Dabei greift Grün auf die Systemtheorie Niklas Luhmanns zurück. Besonders die freimaurerischen Rituale erscheinen aus dieser Perspektive nicht lediglich als überlieferte Formen oder symbolische Inszenierungen. Sie schaffen einen besonderen sozialen Raum, in dem Gemeinschaft hergestellt, bestätigt und immer wieder neu erlebt wird. Die Freimaurerei lässt sich so als ein System betrachten, das durch seine eigenen Kommunikationsformen und Rituale seine Wirklichkeit erzeugt und stabilisiert.

Das eröffnet zugleich Fragen, die weit über eine theoretische Betrachtung hinausreichen: Was geschieht, wenn sich Rituale verändern? Welche Rolle spielt die Abgrenzung zwischen dem „inneren Bund“ und der gesellschaftlichen Außenwelt? Und wie viel Veränderung verträgt ein System, ohne seine Identität zu verlieren?
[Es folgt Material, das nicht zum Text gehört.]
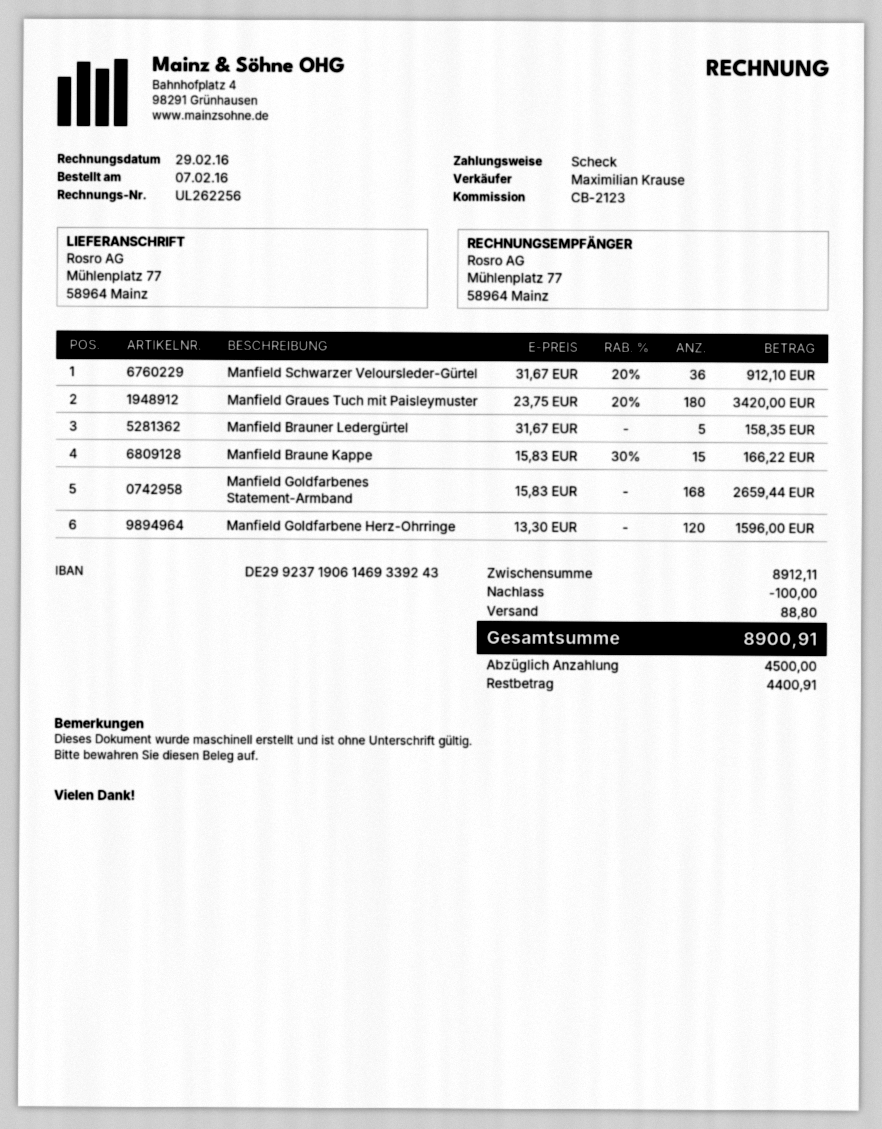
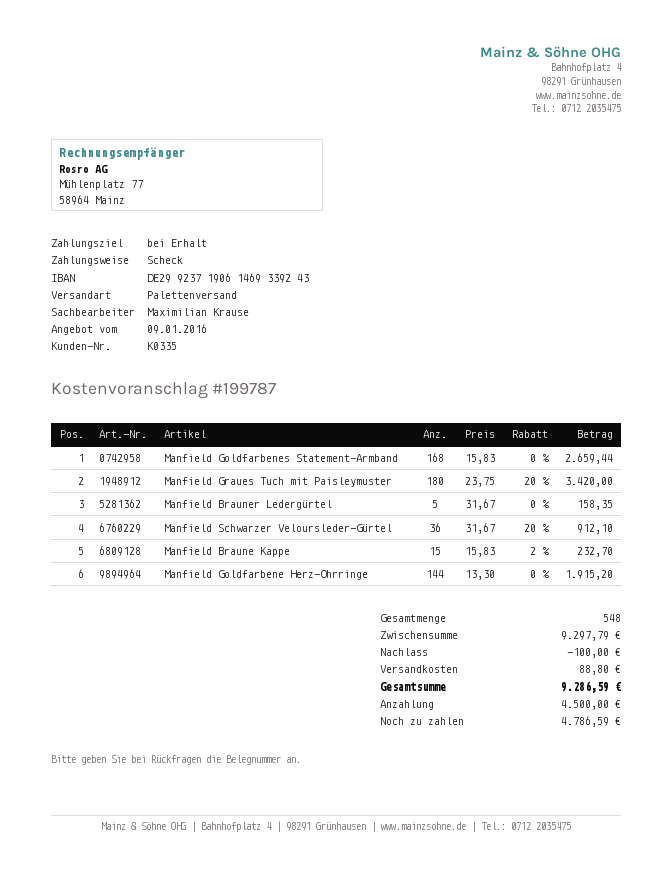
Manfield Braune Kappe: 15 x 15.83 - 30% = 166.22 -> 15 x 15.83 - 2% = 232.70
Manfield Goldfarbene Herz-Ohrringe: 120 x 13.30 = 1596.00 -> 144 x 13.30 = 1915.20
subtotal: 8912.11 -> 9297.79
total: 8900.91 -> 9286.59
balance: 4400.91 -> 4786.59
Gerade in einer Zeit, in der viele Logen über Tradition, gesellschaftliche Wahrnehmung und die Weiterentwicklung der Freimaurerei diskutieren, dürfte dieser Blick von außen auf die inneren Mechanismen des Bundes einigen Gesprächsstoff bieten.

Philosoph zwischen Aufklärung und Gegenwart

Klaus-Jürgen Grün, Jahrgang 1957, ist promovierter Philosoph und außerplanmäßiger Professor an der Goethe-Universität Frankfurt am Main. Nach einer ersten beruflichen Laufbahn in der chemischen Industrie studierte er Philosophie, Geschichte und Mathematik und habilitierte sich 1999. Neben seiner akademischen Arbeit ist er seit vielen Jahren in ethischen und freimaurerischen Zusammenhängen tätig.

Sein Buch „Der innere Bund und die Außenwelt – Eine systemtheoretische Philosophie der Freimaurerei“ erschien 2025 im Salier Verlag und umfasst 352 Seiten.

Veranstaltung

Dienstag, 20. Oktober 2026, 19 Uhr
Logenhaus Hamburg, Goethe-Saal
Welckerstraße 8, 20354 Hamburg

Der Vortrag ist öffentlich. Der Eintritt ist frei; vor Ort wird um eine Spende als Beitrag zu den Kosten gebeten.